= Your instructions =
Search the entries below for the word "runs" and copy each line that has it.

= Given data =
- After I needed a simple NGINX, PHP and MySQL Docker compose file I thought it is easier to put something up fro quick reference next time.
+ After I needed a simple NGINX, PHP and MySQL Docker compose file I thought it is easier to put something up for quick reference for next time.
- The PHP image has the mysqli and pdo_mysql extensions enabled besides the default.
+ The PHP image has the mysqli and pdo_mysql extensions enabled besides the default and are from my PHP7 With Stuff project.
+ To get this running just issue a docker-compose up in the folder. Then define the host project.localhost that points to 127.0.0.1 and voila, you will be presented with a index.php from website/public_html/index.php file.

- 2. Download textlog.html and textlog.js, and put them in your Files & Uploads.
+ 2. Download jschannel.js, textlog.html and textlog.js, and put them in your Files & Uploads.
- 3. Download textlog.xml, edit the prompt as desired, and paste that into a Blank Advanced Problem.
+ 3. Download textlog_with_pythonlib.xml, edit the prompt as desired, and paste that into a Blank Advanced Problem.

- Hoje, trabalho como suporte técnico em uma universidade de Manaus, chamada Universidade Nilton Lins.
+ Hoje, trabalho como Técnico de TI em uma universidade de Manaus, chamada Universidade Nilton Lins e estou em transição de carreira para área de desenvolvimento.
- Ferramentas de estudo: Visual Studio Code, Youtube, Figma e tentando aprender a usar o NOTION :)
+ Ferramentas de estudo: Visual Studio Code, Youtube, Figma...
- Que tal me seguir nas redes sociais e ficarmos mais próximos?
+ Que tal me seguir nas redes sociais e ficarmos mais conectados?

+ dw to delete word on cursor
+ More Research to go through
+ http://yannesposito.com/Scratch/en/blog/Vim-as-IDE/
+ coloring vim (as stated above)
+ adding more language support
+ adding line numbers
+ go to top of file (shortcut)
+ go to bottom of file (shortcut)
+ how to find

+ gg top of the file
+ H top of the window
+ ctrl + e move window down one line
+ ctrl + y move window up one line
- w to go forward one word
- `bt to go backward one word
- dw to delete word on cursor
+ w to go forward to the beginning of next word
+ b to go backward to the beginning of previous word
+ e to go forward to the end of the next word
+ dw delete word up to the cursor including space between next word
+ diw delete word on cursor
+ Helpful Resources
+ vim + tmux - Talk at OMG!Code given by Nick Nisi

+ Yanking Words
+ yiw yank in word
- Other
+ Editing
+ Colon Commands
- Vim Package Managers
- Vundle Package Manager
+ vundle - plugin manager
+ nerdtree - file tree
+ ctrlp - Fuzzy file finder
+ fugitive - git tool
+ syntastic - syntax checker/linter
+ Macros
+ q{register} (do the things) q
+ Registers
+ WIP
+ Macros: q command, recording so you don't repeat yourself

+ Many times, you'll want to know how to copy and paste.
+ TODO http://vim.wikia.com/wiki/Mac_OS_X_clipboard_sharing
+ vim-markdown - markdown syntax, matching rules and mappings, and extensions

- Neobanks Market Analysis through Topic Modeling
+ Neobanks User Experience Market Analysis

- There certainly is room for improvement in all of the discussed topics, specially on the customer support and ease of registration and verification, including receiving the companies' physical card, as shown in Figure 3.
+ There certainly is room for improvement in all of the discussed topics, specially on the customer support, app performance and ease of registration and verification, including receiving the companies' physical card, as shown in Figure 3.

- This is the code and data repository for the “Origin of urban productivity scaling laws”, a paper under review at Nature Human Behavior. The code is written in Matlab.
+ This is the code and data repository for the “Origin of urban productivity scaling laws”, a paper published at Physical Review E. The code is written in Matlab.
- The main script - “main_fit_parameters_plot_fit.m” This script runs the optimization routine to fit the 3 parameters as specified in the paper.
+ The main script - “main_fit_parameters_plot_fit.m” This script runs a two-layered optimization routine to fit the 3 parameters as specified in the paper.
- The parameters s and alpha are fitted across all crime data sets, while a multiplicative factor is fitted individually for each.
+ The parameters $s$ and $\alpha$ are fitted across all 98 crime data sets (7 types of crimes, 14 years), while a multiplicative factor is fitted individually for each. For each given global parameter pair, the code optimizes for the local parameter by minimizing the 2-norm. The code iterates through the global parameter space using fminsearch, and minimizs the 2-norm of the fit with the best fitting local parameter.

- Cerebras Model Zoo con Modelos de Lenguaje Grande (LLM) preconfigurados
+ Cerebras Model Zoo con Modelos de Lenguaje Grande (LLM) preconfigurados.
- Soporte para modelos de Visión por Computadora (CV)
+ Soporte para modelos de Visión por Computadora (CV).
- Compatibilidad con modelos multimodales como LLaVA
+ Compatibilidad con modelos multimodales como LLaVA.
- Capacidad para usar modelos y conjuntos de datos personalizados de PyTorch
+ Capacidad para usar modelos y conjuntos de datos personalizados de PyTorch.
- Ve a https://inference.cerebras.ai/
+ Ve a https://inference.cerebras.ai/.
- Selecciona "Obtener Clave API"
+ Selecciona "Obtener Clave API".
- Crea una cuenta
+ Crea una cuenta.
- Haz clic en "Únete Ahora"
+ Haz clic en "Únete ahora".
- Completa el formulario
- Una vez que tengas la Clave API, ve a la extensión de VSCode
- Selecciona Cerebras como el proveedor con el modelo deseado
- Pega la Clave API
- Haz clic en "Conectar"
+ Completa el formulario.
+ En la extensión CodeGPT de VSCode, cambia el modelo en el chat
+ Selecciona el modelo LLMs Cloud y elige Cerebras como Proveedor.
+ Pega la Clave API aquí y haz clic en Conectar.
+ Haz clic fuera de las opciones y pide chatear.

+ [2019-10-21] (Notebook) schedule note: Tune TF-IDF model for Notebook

= Answer for the task =
- The main script - “main_fit_parameters_plot_fit.m” This script runs the optimization routine to fit the 3 parameters as specified in the paper.
+ The main script - “main_fit_parameters_plot_fit.m” This script runs a two-layered optimization routine to fit the 3 parameters as specified in the paper.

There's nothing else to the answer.